Instructions for the task:
From the entries below, print exactly the span beginning with the line holding "[97,161,186,174] 8:Confusion ->" and ending with the line holding "(254, 463) none", endpoints included, and skip any pictures.

Material supplied:
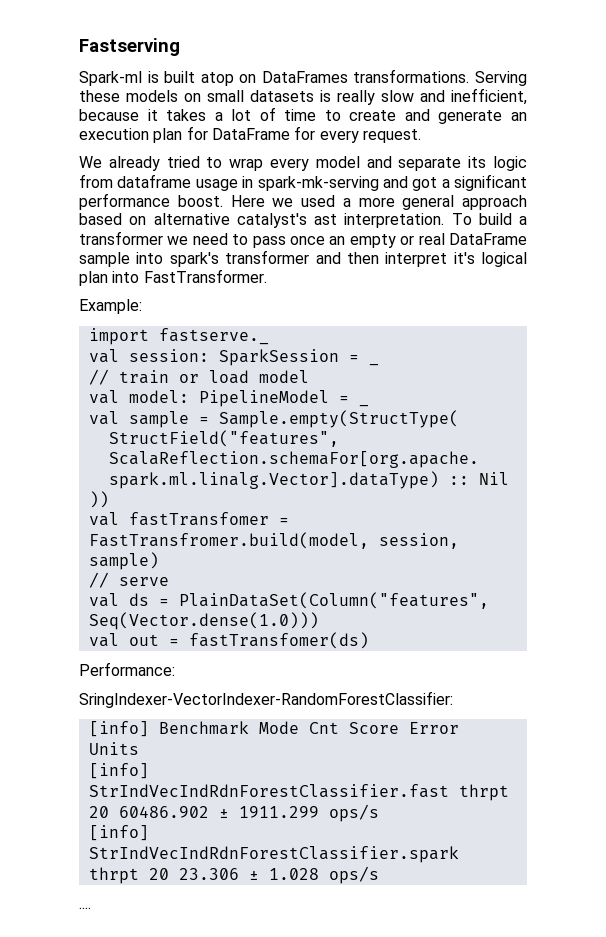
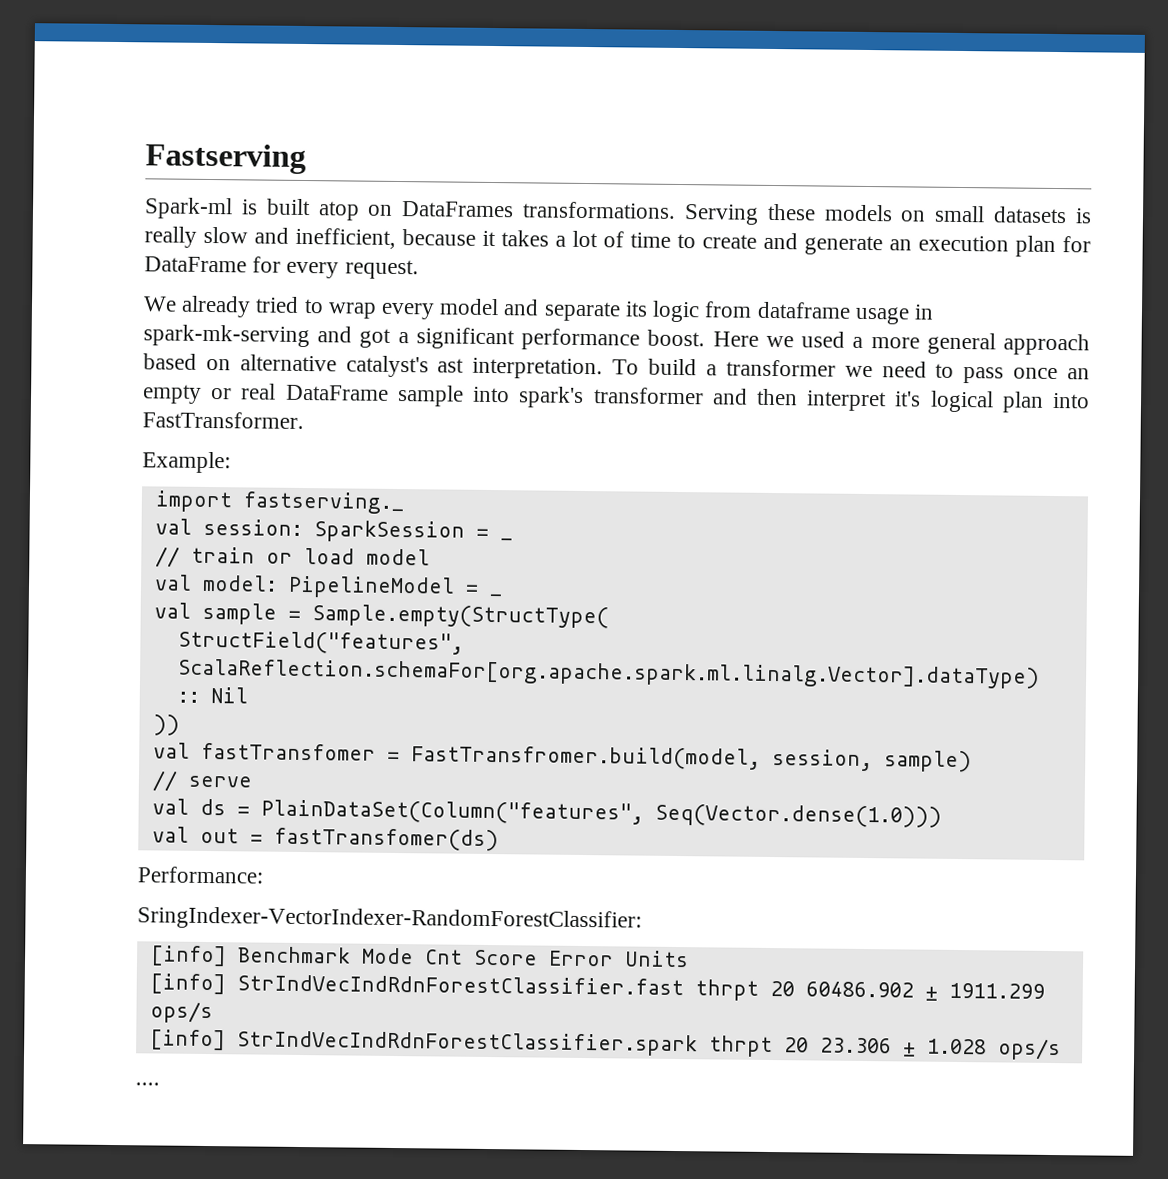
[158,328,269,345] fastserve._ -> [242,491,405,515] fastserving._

...

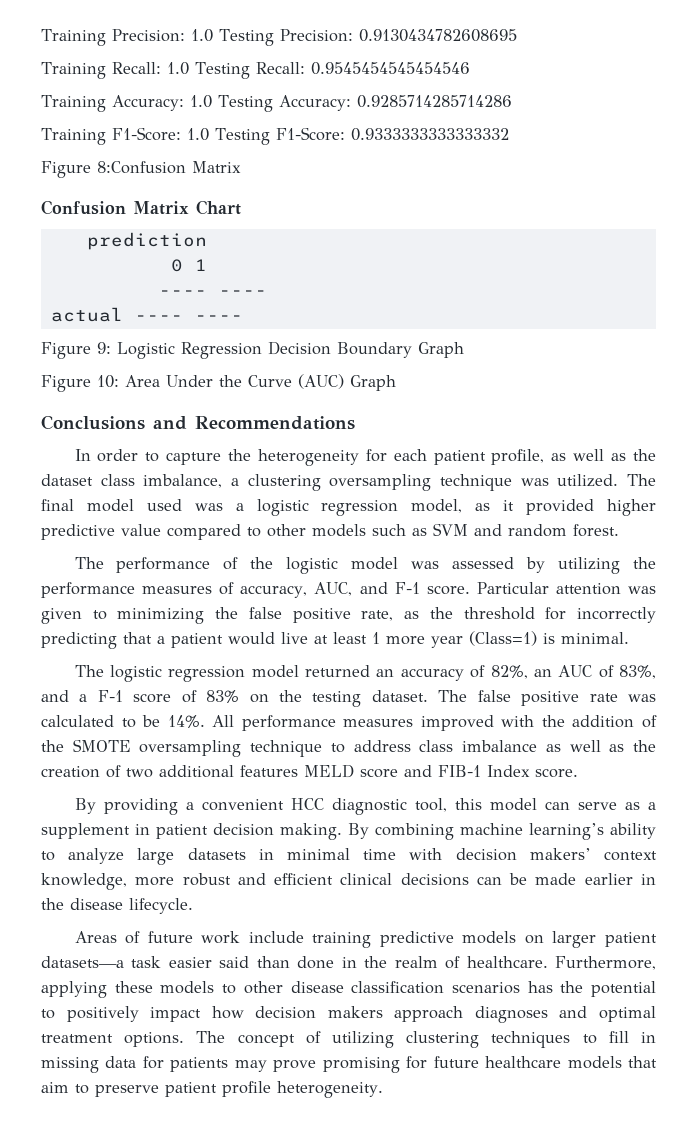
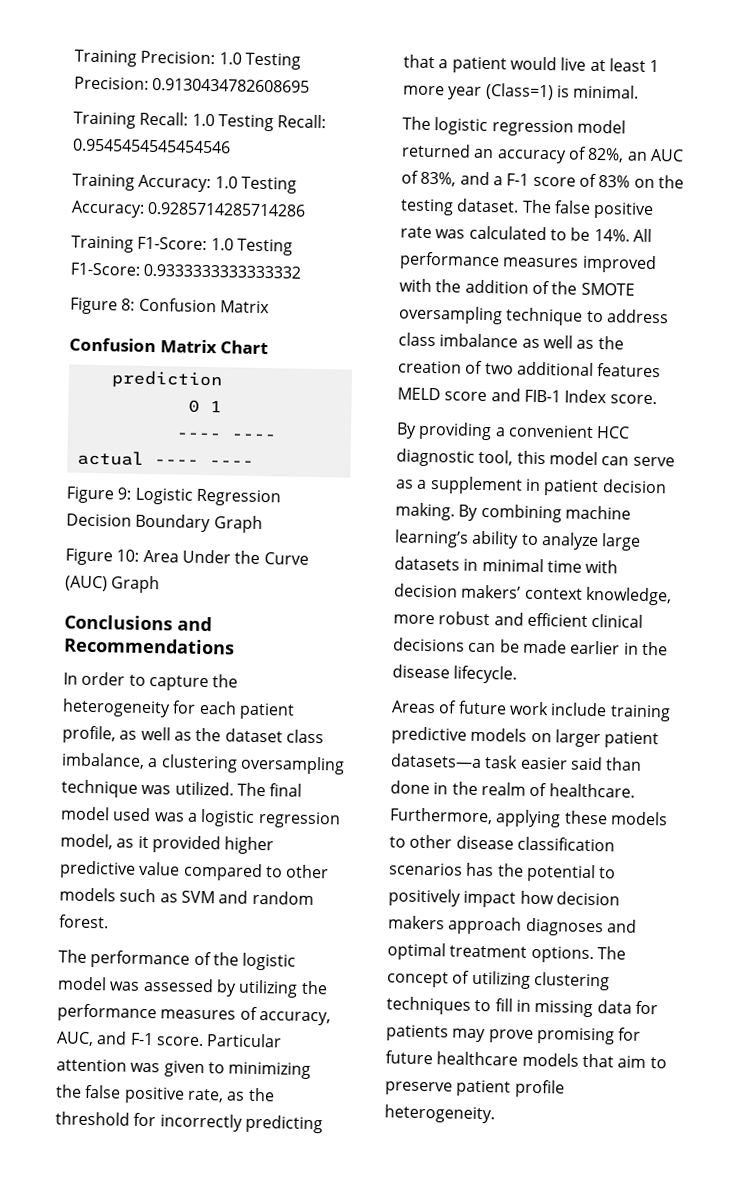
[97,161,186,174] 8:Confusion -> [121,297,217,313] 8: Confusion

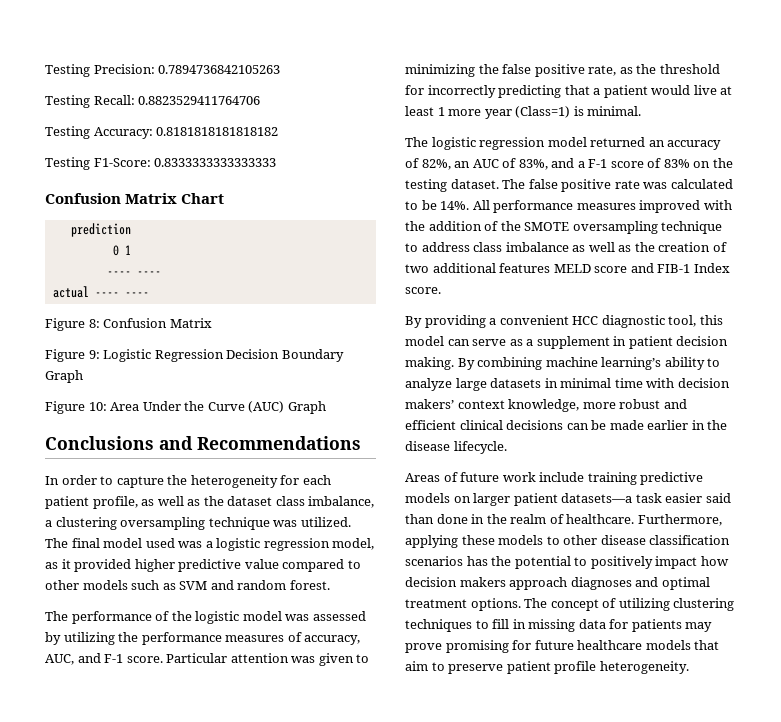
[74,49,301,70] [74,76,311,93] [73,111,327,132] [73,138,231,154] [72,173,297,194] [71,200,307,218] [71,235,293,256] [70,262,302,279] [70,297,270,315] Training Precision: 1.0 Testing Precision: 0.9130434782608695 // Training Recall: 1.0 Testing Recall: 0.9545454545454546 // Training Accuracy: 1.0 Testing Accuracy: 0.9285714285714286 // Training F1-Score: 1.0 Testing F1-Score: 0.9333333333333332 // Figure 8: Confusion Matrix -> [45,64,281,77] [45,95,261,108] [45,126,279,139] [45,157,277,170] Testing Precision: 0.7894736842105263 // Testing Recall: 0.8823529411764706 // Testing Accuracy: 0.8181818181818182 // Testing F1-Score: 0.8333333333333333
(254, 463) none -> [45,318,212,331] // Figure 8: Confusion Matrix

==

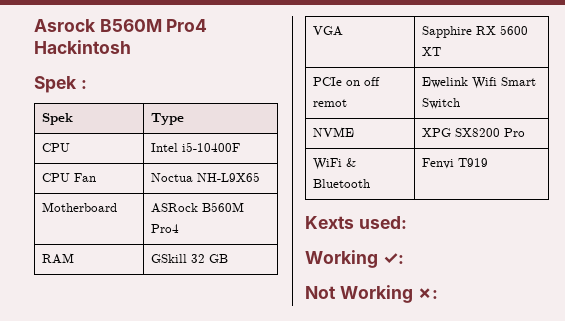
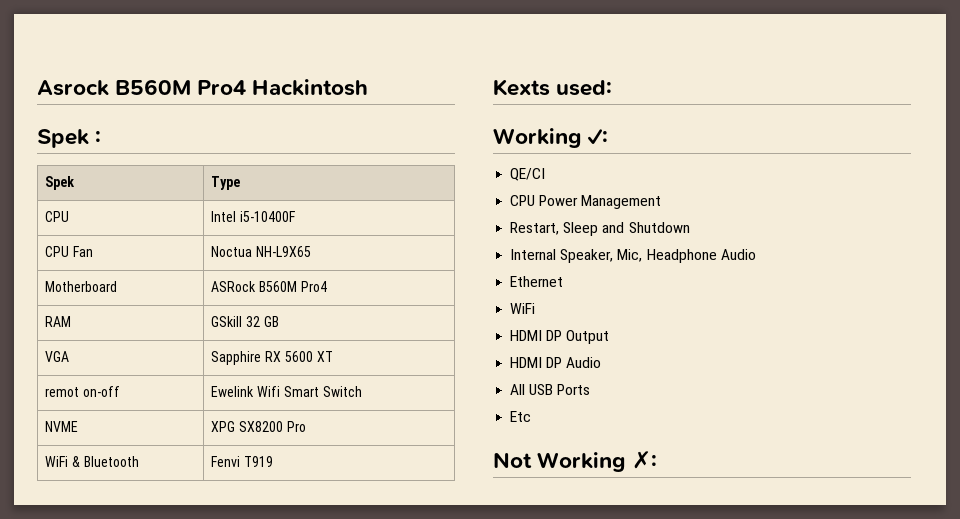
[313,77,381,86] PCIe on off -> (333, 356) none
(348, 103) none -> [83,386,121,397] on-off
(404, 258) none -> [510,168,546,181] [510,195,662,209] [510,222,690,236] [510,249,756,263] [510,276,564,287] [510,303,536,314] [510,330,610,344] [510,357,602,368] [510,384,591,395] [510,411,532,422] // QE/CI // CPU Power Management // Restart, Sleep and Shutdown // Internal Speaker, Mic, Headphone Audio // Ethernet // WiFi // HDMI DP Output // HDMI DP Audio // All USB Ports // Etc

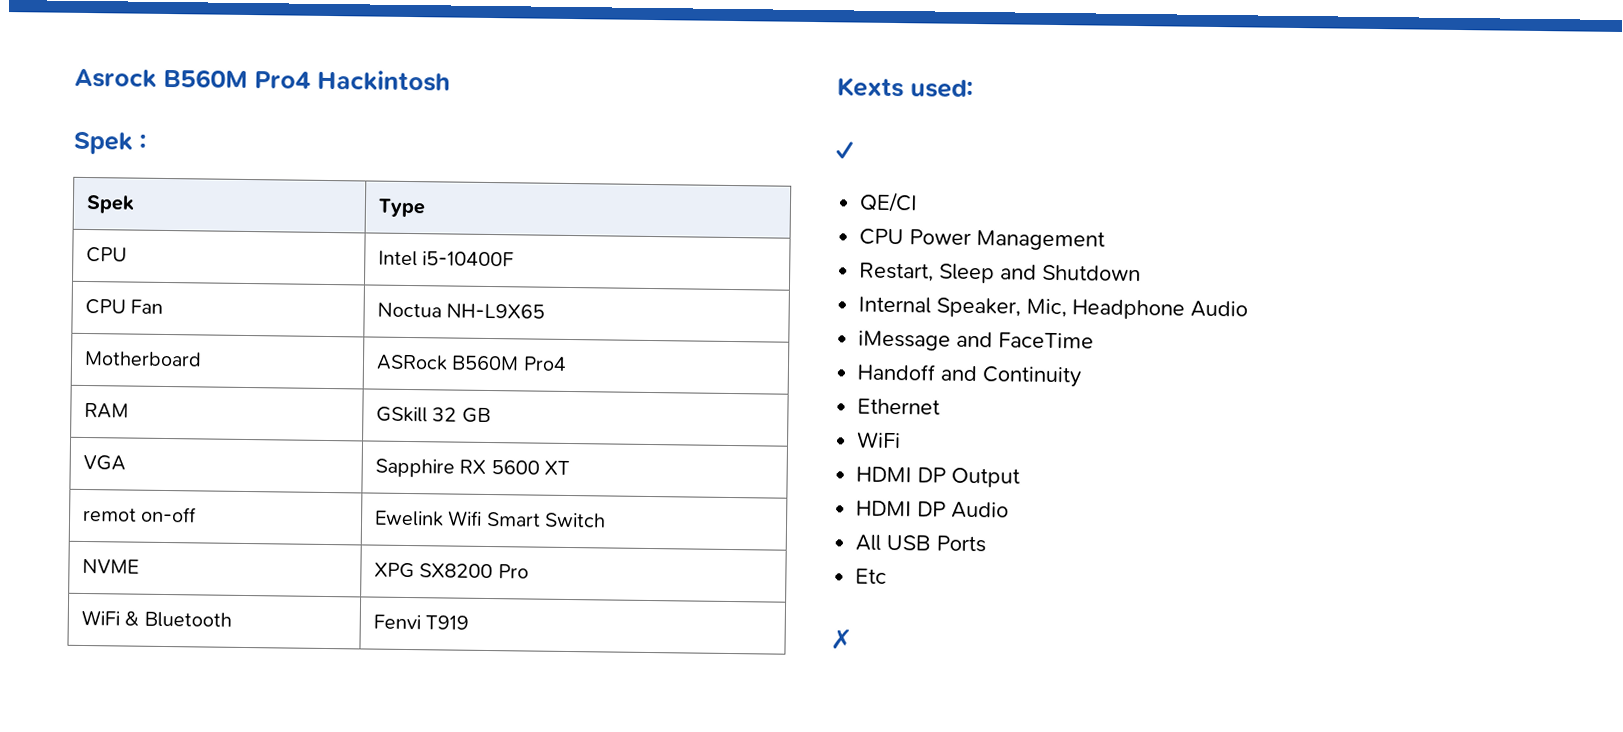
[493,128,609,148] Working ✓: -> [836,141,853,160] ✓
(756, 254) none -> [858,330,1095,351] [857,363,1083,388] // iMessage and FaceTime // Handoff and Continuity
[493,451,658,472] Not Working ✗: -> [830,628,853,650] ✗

Exercise response:
[97,161,186,174] 8:Confusion -> [121,297,217,313] 8: Confusion

[74,49,301,70] [74,76,311,93] [73,111,327,132] [73,138,231,154] [72,173,297,194] [71,200,307,218] [71,235,293,256] [70,262,302,279] [70,297,270,315] Training Precision: 1.0 Testing Precision: 0.9130434782608695 // Training Recall: 1.0 Testing Recall: 0.9545454545454546 // Training Accuracy: 1.0 Testing Accuracy: 0.9285714285714286 // Training F1-Score: 1.0 Testing F1-Score: 0.9333333333333332 // Figure 8: Confusion Matrix -> [45,64,281,77] [45,95,261,108] [45,126,279,139] [45,157,277,170] Testing Precision: 0.7894736842105263 // Testing Recall: 0.8823529411764706 // Testing Accuracy: 0.8181818181818182 // Testing F1-Score: 0.8333333333333333
(254, 463) none -> [45,318,212,331] // Figure 8: Confusion Matrix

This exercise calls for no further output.